### WHAT YOU HAVE TO DO
Below are entries. Reproduce exactly the lines between the line holding "- var = 'You" and the line holding "- Battery: Indicate", inclusive, and only those.

### EXERCISE MATERIAL
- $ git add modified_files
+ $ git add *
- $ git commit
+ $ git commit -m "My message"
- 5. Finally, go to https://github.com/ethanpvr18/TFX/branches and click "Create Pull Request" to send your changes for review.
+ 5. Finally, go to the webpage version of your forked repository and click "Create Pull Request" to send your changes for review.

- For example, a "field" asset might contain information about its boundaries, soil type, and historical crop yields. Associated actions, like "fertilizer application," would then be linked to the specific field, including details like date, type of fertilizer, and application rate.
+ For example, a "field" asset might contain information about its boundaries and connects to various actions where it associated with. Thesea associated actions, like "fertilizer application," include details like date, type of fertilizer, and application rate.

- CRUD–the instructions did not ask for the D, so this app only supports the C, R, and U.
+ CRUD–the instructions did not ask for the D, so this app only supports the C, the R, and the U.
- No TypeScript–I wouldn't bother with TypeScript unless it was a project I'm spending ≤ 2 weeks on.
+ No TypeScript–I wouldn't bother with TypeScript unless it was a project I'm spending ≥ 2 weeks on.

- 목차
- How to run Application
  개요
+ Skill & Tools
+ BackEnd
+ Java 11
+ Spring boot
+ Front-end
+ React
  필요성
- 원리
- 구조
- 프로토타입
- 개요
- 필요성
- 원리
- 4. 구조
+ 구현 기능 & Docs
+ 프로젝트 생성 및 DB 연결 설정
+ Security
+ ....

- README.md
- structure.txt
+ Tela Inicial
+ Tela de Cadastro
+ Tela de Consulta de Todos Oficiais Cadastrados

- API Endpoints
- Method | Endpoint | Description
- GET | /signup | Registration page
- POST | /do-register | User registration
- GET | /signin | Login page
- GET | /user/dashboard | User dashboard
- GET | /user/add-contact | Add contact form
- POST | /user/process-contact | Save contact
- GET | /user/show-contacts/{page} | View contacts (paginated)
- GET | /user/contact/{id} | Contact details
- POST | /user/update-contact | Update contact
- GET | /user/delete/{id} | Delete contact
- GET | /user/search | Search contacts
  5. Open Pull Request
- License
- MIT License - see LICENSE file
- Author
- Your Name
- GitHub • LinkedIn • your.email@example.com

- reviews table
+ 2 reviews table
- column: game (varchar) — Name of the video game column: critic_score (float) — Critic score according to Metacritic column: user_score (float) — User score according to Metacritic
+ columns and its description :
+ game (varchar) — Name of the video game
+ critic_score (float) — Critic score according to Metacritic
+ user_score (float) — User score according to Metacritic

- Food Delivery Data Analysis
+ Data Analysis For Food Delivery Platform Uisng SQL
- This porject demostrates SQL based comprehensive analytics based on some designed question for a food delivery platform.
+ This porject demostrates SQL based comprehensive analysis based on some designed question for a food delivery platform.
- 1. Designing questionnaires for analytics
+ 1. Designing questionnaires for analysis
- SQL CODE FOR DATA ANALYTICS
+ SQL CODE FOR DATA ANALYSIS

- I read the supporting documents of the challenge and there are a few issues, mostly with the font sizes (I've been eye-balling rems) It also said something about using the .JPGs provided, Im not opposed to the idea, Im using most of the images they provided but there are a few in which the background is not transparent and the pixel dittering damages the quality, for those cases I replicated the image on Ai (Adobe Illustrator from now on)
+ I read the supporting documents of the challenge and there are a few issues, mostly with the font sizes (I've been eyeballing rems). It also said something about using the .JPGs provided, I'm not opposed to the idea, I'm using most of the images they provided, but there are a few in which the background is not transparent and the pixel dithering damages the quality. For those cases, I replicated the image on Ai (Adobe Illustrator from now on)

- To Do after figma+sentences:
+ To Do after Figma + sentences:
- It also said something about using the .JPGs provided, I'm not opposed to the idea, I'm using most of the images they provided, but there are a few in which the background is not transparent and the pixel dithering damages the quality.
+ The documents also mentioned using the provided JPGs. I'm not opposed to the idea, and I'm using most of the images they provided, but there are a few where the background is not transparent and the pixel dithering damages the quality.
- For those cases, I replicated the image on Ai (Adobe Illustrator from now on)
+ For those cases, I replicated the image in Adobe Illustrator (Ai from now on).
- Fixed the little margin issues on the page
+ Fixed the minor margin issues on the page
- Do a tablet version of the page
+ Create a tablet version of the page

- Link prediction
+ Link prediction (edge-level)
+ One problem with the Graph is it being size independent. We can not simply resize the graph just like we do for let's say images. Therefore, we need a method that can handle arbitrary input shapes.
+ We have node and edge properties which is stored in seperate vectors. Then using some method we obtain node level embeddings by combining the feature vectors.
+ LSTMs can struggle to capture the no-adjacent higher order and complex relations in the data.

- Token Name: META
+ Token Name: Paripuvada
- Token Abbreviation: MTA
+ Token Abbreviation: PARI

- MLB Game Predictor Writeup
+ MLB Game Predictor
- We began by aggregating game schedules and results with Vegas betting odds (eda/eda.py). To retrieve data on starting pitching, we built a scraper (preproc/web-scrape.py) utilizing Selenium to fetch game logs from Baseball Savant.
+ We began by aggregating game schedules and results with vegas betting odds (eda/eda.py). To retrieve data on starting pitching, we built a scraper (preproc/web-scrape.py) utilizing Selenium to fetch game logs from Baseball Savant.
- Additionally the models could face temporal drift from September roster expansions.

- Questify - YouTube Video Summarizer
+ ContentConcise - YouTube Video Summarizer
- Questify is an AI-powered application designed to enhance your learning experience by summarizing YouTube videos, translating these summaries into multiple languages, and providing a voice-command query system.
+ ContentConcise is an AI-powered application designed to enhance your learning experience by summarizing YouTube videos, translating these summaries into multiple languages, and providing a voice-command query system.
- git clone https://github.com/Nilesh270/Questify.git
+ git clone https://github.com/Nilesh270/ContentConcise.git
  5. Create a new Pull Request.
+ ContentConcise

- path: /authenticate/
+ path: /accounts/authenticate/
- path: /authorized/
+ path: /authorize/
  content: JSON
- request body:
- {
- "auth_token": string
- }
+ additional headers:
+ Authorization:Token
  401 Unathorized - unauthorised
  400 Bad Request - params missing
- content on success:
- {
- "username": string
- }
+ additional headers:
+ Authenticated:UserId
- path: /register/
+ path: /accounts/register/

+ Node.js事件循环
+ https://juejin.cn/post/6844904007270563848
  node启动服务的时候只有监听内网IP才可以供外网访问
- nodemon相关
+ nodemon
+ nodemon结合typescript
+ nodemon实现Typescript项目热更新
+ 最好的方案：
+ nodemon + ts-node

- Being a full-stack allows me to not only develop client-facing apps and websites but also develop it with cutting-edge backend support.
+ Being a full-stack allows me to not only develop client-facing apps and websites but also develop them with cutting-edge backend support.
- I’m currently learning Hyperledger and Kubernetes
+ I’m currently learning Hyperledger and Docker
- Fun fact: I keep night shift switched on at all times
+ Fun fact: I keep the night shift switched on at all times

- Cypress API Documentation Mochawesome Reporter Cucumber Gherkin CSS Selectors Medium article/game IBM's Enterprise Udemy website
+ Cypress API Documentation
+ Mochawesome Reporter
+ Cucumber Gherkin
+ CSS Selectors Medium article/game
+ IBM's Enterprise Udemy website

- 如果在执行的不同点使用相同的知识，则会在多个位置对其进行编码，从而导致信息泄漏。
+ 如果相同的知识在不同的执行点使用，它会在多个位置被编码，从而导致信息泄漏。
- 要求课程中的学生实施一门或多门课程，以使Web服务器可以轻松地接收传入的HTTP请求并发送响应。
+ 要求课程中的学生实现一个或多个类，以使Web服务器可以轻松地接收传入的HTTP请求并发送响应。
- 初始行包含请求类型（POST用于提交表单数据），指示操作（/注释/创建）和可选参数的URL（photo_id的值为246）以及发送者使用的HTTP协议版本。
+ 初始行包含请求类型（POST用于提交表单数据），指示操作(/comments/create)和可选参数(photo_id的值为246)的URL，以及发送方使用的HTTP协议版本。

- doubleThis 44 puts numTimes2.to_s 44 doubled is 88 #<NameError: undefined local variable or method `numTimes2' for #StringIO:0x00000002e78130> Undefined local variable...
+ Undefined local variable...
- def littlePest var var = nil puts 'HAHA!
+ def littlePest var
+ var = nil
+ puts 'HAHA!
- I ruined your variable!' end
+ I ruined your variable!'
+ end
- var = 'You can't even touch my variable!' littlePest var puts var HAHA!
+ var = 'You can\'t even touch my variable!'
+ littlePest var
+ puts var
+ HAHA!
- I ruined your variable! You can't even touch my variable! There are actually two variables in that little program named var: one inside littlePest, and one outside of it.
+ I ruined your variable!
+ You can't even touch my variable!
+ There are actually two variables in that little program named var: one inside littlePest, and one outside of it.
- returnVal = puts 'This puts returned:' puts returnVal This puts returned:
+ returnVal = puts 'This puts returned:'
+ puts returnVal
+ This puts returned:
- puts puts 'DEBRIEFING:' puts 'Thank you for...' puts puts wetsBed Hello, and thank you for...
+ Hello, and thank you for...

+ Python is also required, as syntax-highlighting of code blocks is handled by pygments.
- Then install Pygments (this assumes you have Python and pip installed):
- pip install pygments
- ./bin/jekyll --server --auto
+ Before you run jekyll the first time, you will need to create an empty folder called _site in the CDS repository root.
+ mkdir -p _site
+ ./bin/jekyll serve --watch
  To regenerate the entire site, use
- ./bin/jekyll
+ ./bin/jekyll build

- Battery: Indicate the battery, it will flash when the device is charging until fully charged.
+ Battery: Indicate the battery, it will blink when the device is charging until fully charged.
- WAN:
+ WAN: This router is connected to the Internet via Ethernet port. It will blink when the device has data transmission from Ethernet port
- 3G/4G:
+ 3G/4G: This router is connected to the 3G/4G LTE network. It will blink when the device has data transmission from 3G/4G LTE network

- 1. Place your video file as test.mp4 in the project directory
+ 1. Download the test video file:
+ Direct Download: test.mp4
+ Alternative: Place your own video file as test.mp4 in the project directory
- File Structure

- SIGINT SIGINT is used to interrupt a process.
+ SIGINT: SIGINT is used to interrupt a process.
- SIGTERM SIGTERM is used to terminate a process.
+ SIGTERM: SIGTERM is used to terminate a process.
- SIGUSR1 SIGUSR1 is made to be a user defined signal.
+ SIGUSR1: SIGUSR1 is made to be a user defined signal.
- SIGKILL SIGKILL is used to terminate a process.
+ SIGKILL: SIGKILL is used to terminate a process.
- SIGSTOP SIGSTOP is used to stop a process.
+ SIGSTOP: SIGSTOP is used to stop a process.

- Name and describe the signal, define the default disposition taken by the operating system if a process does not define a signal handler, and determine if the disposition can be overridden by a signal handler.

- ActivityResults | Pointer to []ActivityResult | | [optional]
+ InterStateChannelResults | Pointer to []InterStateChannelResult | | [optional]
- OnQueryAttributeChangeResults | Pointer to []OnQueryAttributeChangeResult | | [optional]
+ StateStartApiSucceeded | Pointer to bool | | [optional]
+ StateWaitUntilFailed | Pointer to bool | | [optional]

### RESPONSE
- var = 'You can't even touch my variable!' littlePest var puts var HAHA!
+ var = 'You can\'t even touch my variable!'
+ littlePest var
+ puts var
+ HAHA!
- I ruined your variable! You can't even touch my variable! There are actually two variables in that little program named var: one inside littlePest, and one outside of it.
+ I ruined your variable!
+ You can't even touch my variable!
+ There are actually two variables in that little program named var: one inside littlePest, and one outside of it.
- returnVal = puts 'This puts returned:' puts returnVal This puts returned:
+ returnVal = puts 'This puts returned:'
+ puts returnVal
+ This puts returned:
- puts puts 'DEBRIEFING:' puts 'Thank you for...' puts puts wetsBed Hello, and thank you for...
+ Hello, and thank you for...

+ Python is also required, as syntax-highlighting of code blocks is handled by pygments.
- Then install Pygments (this assumes you have Python and pip installed):
- pip install pygments
- ./bin/jekyll --server --auto
+ Before you run jekyll the first time, you will need to create an empty folder called _site in the CDS repository root.
+ mkdir -p _site
+ ./bin/jekyll serve --watch
  To regenerate the entire site, use
- ./bin/jekyll
+ ./bin/jekyll build

- Battery: Indicate the battery, it will flash when the device is charging until fully charged.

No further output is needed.